§ DATA FOR THE TASK:
# # # # #

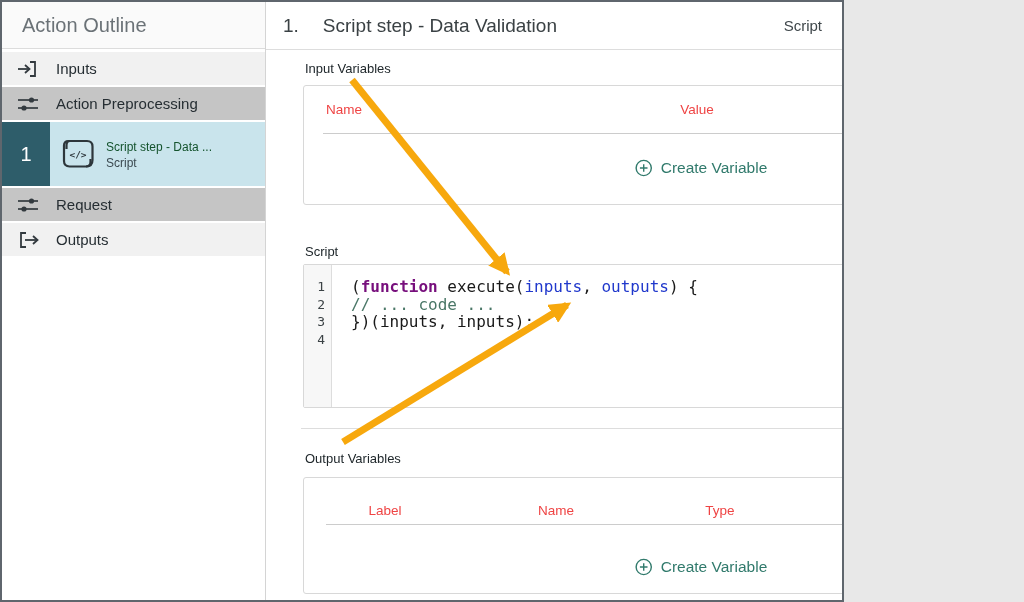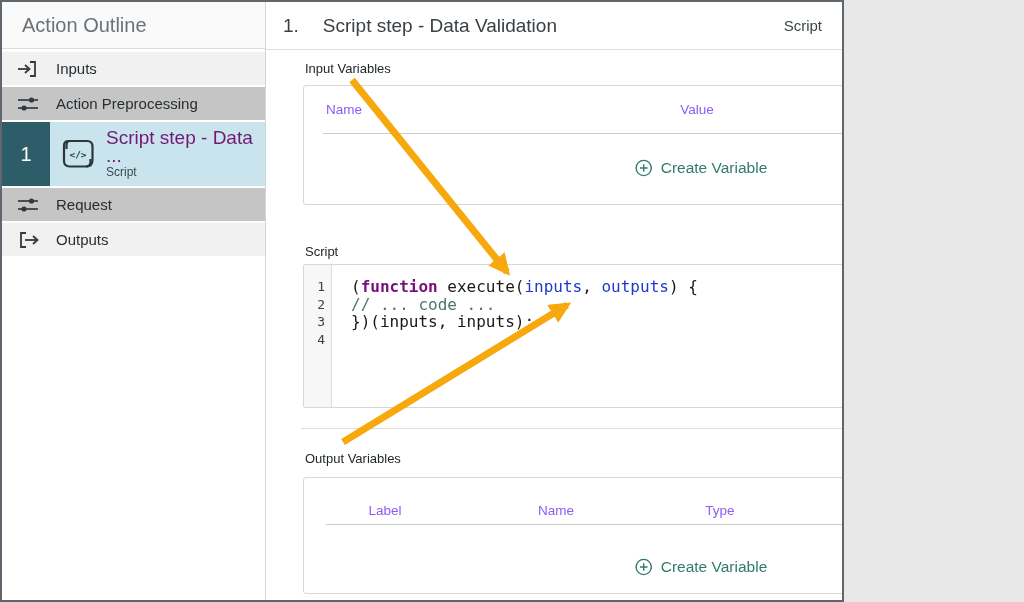--- a/index.html
+++ b/index.html
@@ -70,7 +70,7 @@
   #panel-script { top:214px; height:144px; border-radius:2px; }
   #panel-output { top:427px; height:117px; }
 
-  .th { position:absolute; font-size:13.5px; color:#8b5cf6; white-space:nowrap; }
+  .th { position:absolute; font-size:13.5px; color:#ef4444; white-space:nowrap; }
   .th.centered { transform:translateX(-50%); }
   .hr-inner { position:absolute; height:1px; background:#ccc; }
 

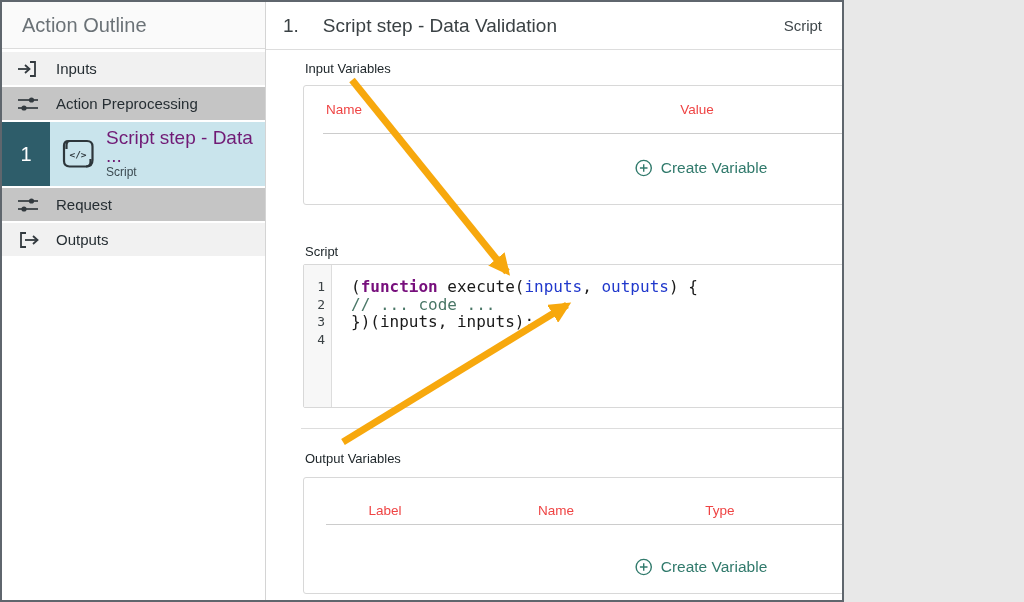--- a/index.html
+++ b/index.html
@@ -41,7 +41,7 @@
   }
   .sb-step .scroll { width:36px; height:34px; flex:0 0 36px; }
   .sb-step .txt { margin-left:10px; display:flex; flex-direction:column; }
-  .sb-step .t1 { font-size:19px; color:#701a75; line-height:18px; }
+  .sb-step .t1 { font-size:12px; color:#14532d; line-height:18px; }
   .sb-step .t2 { font-size:12px; color:#3c4a51; line-height:15px; }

# # # # #

§ INSTRUCTIONS FOR THE TASK:
The copy should match the records above exactly, except that pictures are dropped.

§ SOLVED PROBLEM:
--- a/index.html
+++ b/index.html
@@ -70,7 +70,7 @@
   #panel-script { top:214px; height:144px; border-radius:2px; }
   #panel-output { top:427px; height:117px; }
 
-  .th { position:absolute; font-size:13.5px; color:#8b5cf6; white-space:nowrap; }
+  .th { position:absolute; font-size:13.5px; color:#ef4444; white-space:nowrap; }
   .th.centered { transform:translateX(-50%); }
   .hr-inner { position:absolute; height:1px; background:#ccc; }
 

--- a/index.html
+++ b/index.html
@@ -41,7 +41,7 @@
   }
   .sb-step .scroll { width:36px; height:34px; flex:0 0 36px; }
   .sb-step .txt { margin-left:10px; display:flex; flex-direction:column; }
-  .sb-step .t1 { font-size:19px; color:#701a75; line-height:18px; }
+  .sb-step .t1 { font-size:12px; color:#14532d; line-height:18px; }
   .sb-step .t2 { font-size:12px; color:#3c4a51; line-height:15px; }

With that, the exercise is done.